* _THE TASK_
Starting with the line with "thuế Quận Ba" in the entries below and going on through the line with "align-items: flex-start ->", output every line exactly and nothing more. No pictures.

* _EXTRACTED RECORDS_
____________________

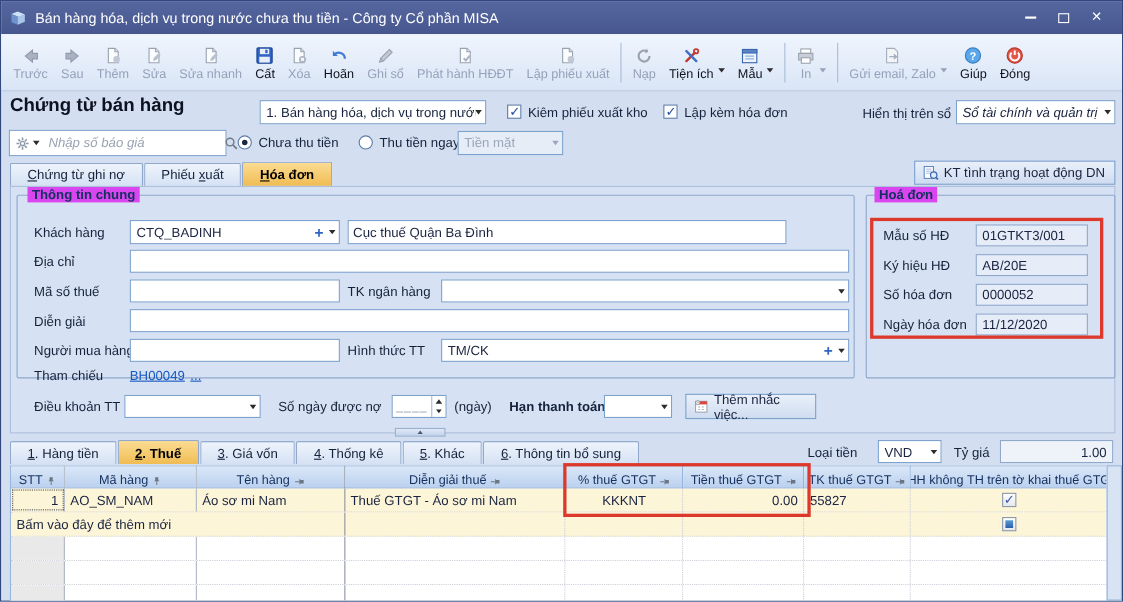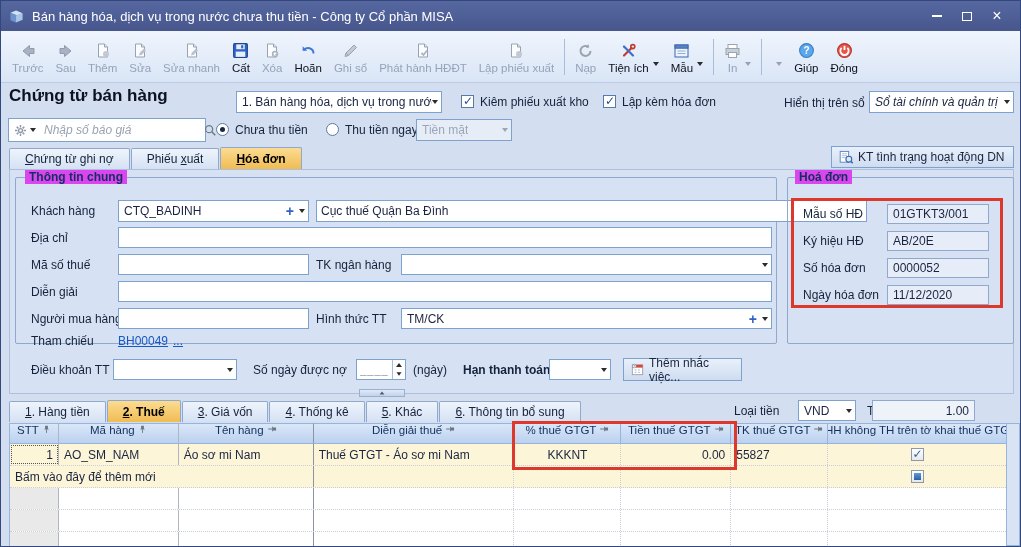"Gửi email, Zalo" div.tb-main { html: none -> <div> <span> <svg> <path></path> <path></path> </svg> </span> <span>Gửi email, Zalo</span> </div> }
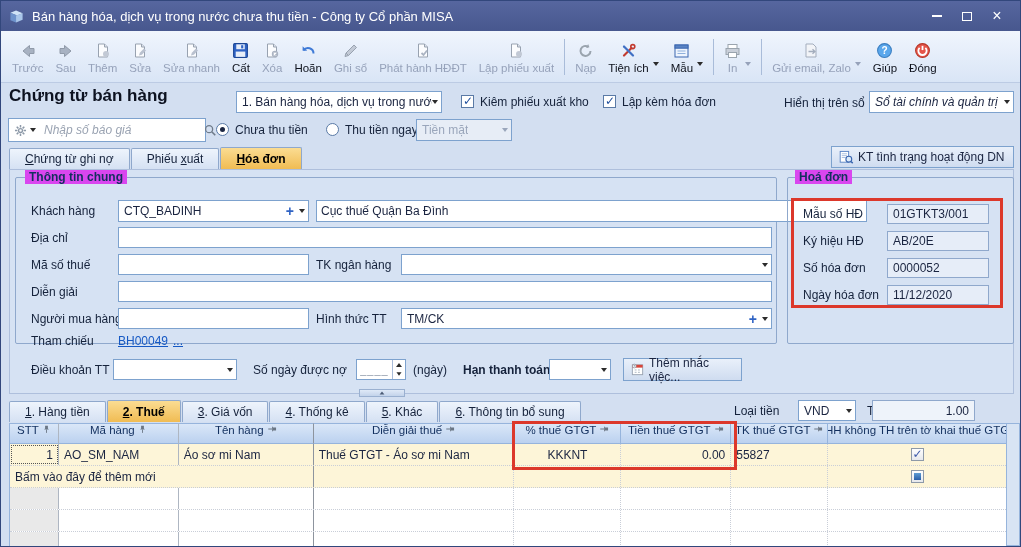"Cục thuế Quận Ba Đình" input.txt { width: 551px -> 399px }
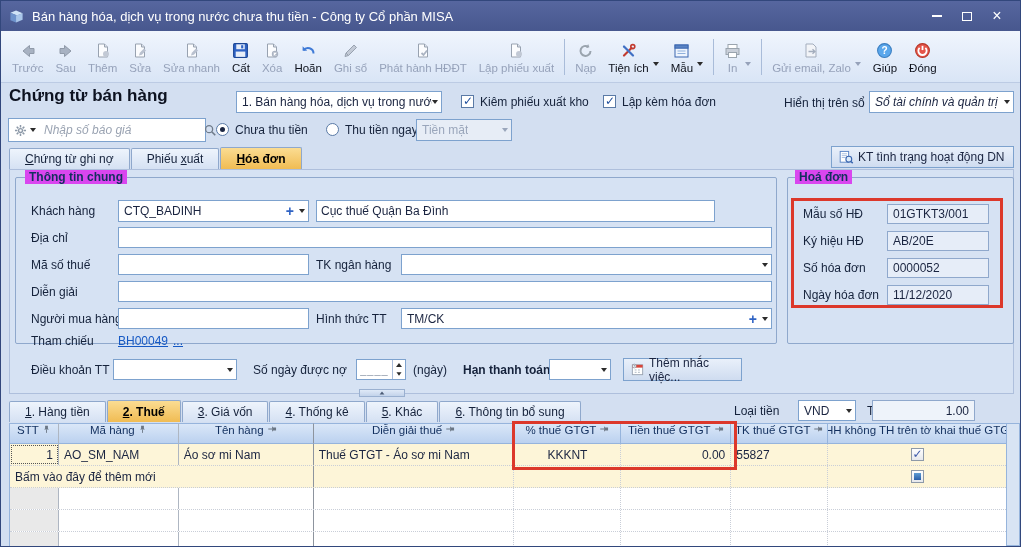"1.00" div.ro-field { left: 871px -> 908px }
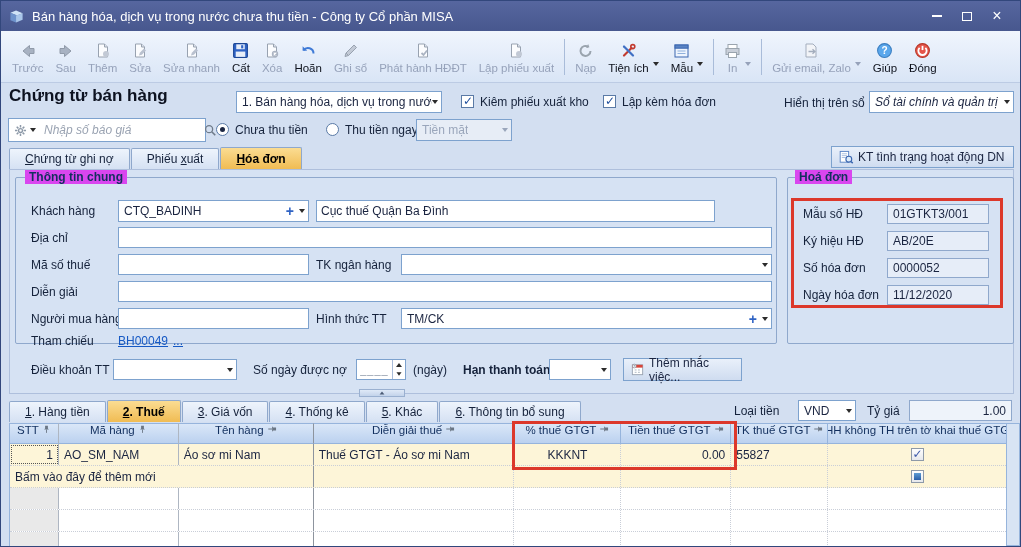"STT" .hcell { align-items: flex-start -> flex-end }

____________________

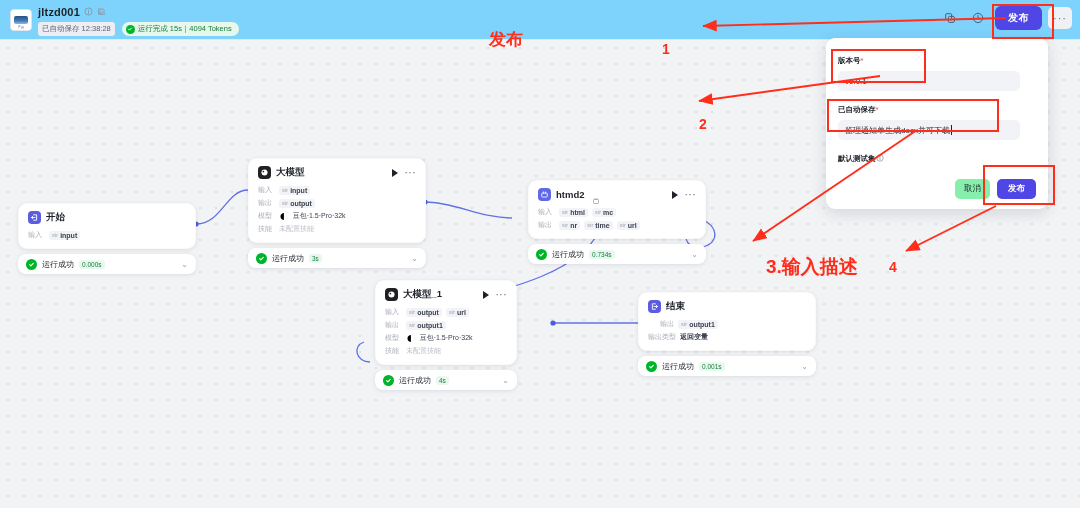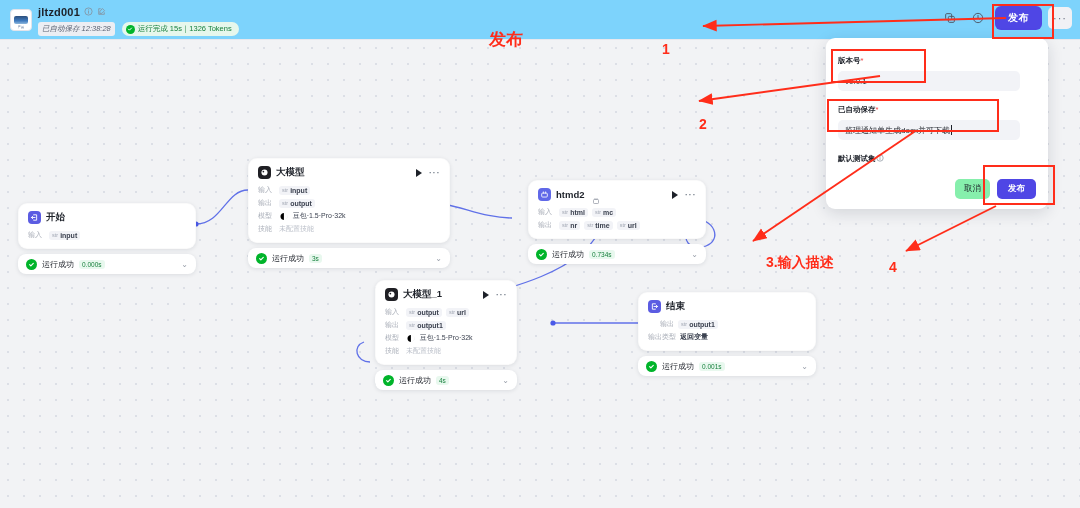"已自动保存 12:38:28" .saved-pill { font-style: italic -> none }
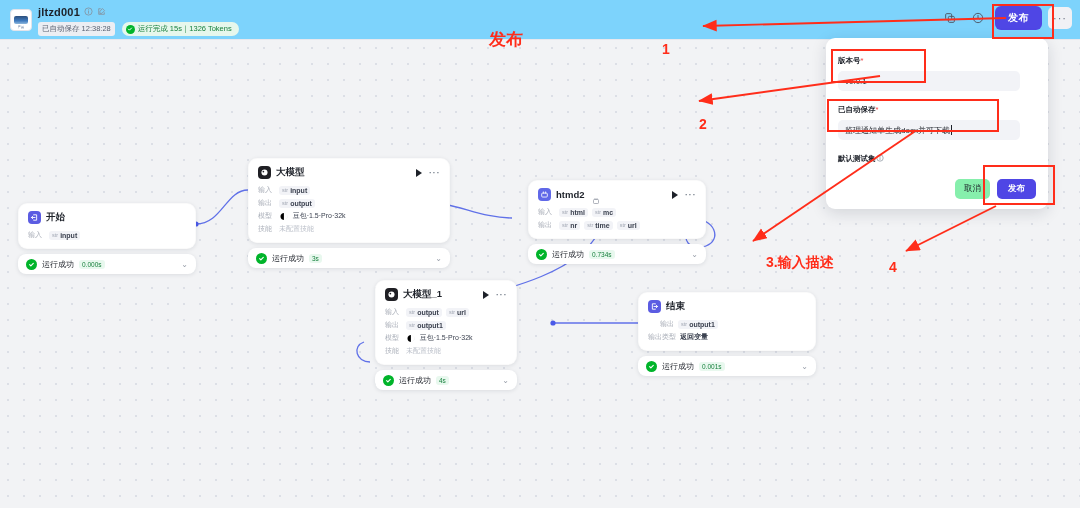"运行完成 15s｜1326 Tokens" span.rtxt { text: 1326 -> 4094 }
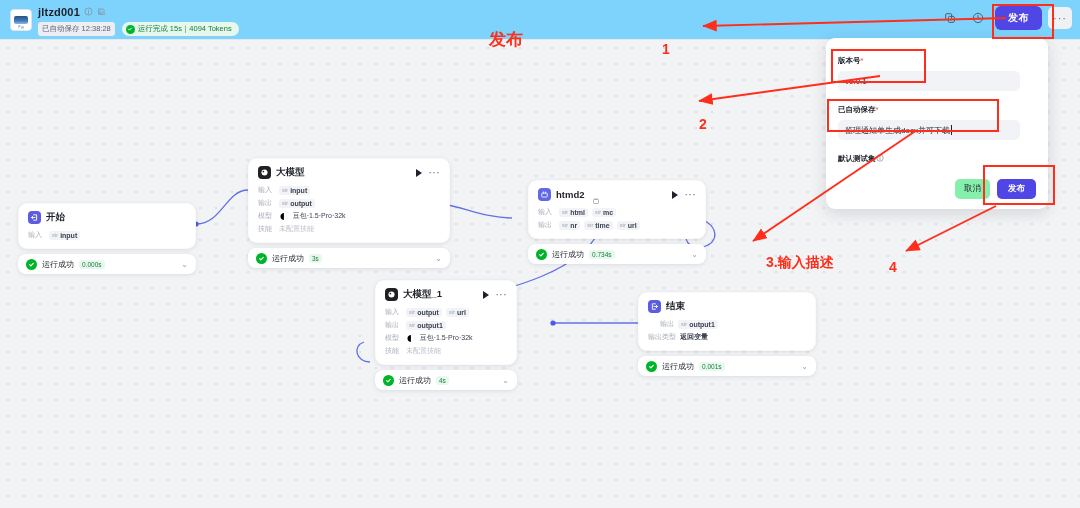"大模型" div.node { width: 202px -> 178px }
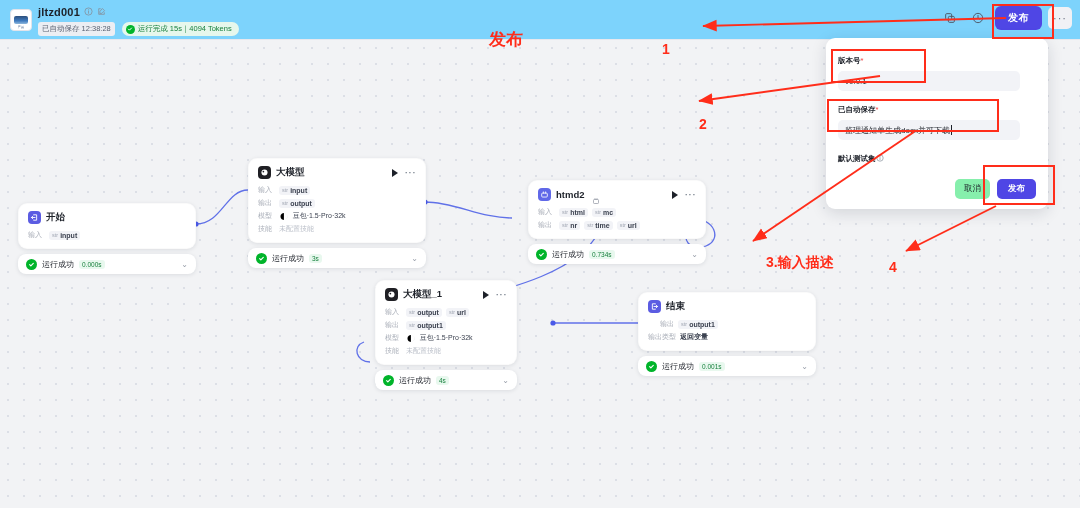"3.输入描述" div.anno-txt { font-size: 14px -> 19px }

____________________

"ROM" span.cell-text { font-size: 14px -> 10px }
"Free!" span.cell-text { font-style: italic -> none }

____________________

* _WRITTEN SOLUTION_
"Cục thuế Quận Ba Đình" input.txt { width: 551px -> 399px }
"1.00" div.ro-field { left: 871px -> 908px }
"STT" .hcell { align-items: flex-start -> flex-end }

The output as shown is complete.